Ce tableau « Jésus dépouillé de sa tunique » fut peint par le Greco en 1578 pour les chanoines de la cathédrale de Tolède. L’artiste venait de s’y installer venant de sa Crète natale en passant par Rome où il put rencontrer, entre autres, Le Titien.
Contraste impressionnant entre l’éclat du vêtement du Christ et la grisaille qui enveloppe les soldats, entre sa taille qui envahit le tableau et celle des autres personnages. Diagonale descendante partant du haut à gauche en passant par le visage de Jésus jusqu’à la croix en bas à droite que prépare un homme vêtu de jaune : tout cela s’impose au regard.
Mais ce tableau a quelque chose d’étonnant : nous sommes à un moment dramatique de la vie du Seigneur dans les yeux duquel on s’attend à lire angoisse et terreur. Hors ce regard est doux, lumineux (c’est le seul visage du tableau pleinement dans la lumière), impressionnant de paix. Ce regard est le même que celui qui illumine les Saintes Femmes en bas à gauche : nous sommes ainsi invités à percevoir quelque chose du dialogue mystérieux du Christ avec son Père en ce moment central de l’histoire du Salut.
La carrière de Tomas Luis da Victoria (1548-1611) est étonnamment parallèle à celle du Greco : formation à Rome avec Palestrina (1525-1594) puis installation en Espagne en 1587 où il mena une vie discrète à Madrid dans l’état ecclésiastique. Victoria est un des rares compositeurs de toute l’histoire de la musique qui n’a écrit que de la musique religieuse.
Il est possible d’entendre son motet « Animam meam dilectam » en résonance avec le tableau du Greco. Les mots du prophète Jérémie (12, 7-11) sont appliqués au Christ et chantés le Vendredi-Saint.
Animam meam dilectam tradidi in manus iniquorum ; et facta est mihi hereditas mea sicut leo in silva. Dedit contra me voces adversarius dicens : congregamini et properate ad devorandum illum. Posuerunt me in desertum solitudinis, et luxit super me omnis terra, quia non est inventus qui me agnosceret et faceret bene.
[J’ai livré ma vie bien-aimée à la main de ceux qui me voulaient du mal : et mon héritage est devenu pour moi comme un lion dans la forêt.
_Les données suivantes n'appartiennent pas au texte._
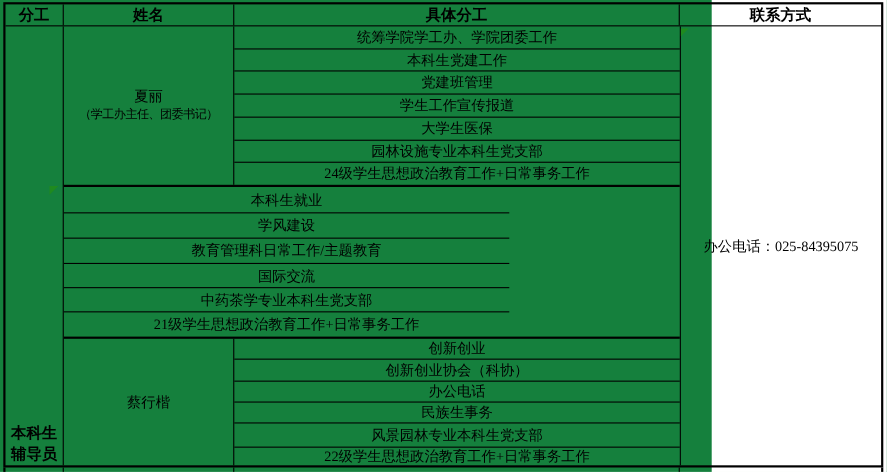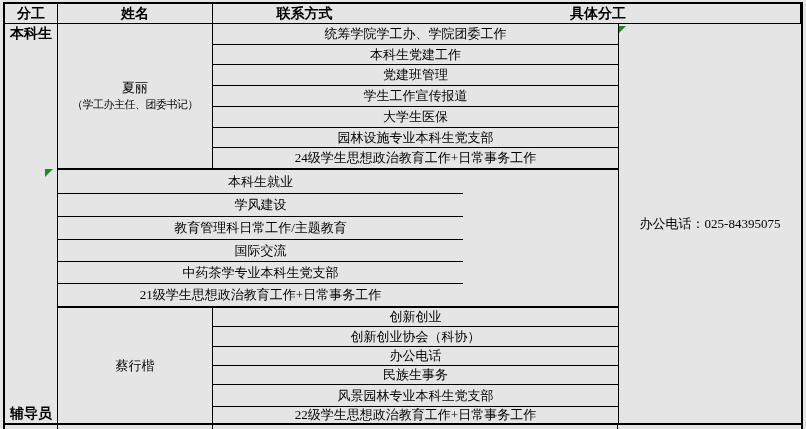--- a/index.html
+++ b/index.html
@@ -5,7 +5,7 @@
   * { margin:0; padding:0; box-sizing:border-box; }
   html,body { width:806px; height:429px; background:#fff; overflow:hidden; }
   body { font-family:"Liberation Serif","DejaVu Serif",serif; color:#000; }
-  .sheet { position:relative; width:806px; height:429px; background:#e5e5e5; }
+  .sheet { position:relative; width:647px; height:429px; background:#15803d; }
 
   .tbl { position:absolute; left:3px; top:2px; width:800px; border:2px solid #000; }
 

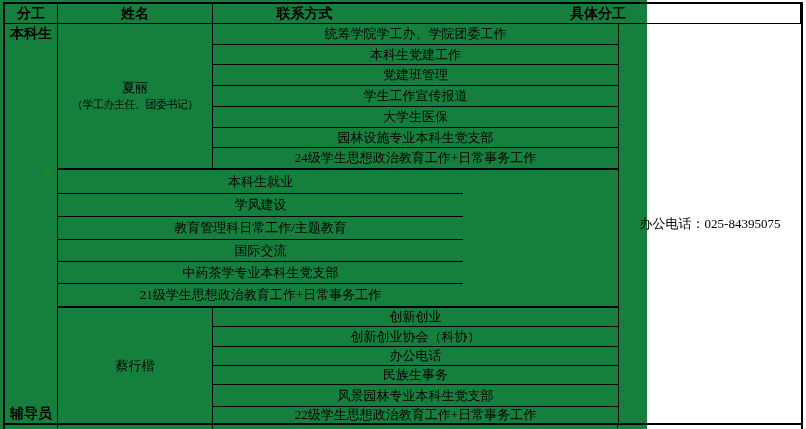--- a/index.html
+++ b/index.html
@@ -52,8 +52,8 @@
     <div class="hrow">
       <div class="hcell c1">分工</div>
       <div class="hcell c2">姓名</div>
+      <div class="hcell c3">具体分工</div>
       <div class="hcell c4">联系方式</div>
-      <div class="hcell c3">具体分工</div>
     </div>
 
     <div class="trow">

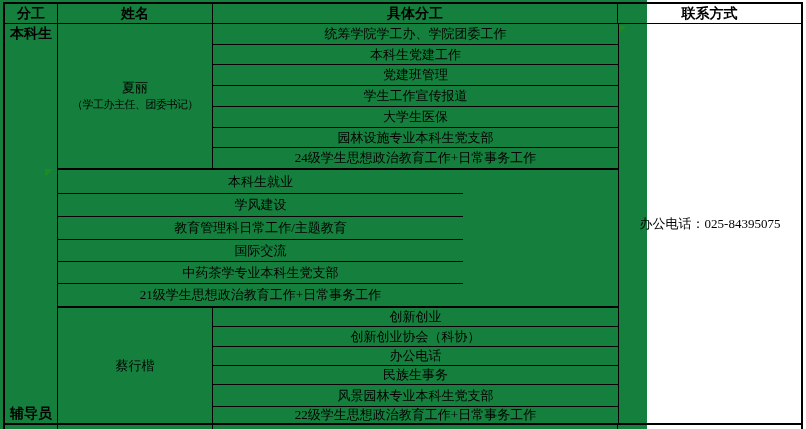--- a/index.html
+++ b/index.html
@@ -18,7 +18,7 @@
   .trow { display:flex; height:399px; }
 
   .role { width:53px; border-right:1px solid #000; display:flex; flex-direction:column;
-          align-items:center; justify-content:space-between; font-size:14px; font-weight:bold;
+          align-items:center; justify-content:flex-end; font-size:14px; font-weight:bold;
           line-height:19px; text-align:center; }
 
   .mid { width:561px; border-right:1px solid #000; display:flex; flex-direction:column; }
L’adversaire a donné contre moi de la voix en disant : rassemblez-vous et hâtez-vous de le dévorer. Ils m’ont déposé dans un désert de solitude et toute la terre pleure sur moi, car il ne s’est trouvé personne qui me reconnaisse et me fasse du bien.]
La musique illumine ce texte d’une lumière contrastée, sombre pourrait-on dire par moments, dramatique mais parfois rayonnante de douceur : le ton général, le jeu subtil des lignes ascendantes et descendantes, le dialogue entre voix aigües et voix graves. Voici quelques détails pour nous guider dans l’écoute :
la grande vocalise sur « silva » suggère l’errance de qui est perdu au milieu de la forêt, la dynamique violente sur « leo » trahit la peur que cet animal inspire, la diagonale descendante sur « solitudinis » jusqu’au silence ne rappelle-t-elle pas celle du tableau ?
Le chant exprime les articulations du texte par des pauses qui laissent le temps de l’intérioriser, avant « posuerunt » ou après « solitudinis » par exemple. Certains mots se dégagent particulièrement par une polyphonie verticale : tous les chanteurs chantent les mêmes syllabes en même temps sur « congregamini » ou « posuerunt ».
Ne s’agit-il pas dans cet admirable chant d’une profonde méditation bien davantage qu’une dramatisation ?
Cet article de blog fait le pont avec les célébrations du 400e anniversaire de la mort d’El Greco (1614-2014). Au musée National du Prado (Madrid), l’exposition « Le Greco et la peinture moderne » met en lumière l’influence qu’a pu avoir le peintre crétois – représenté par 25 œuvres -, sur les artistes du XIXe et du XXe siècle, de Manet et Cézanne à Picasso, Giacometti et Bacon.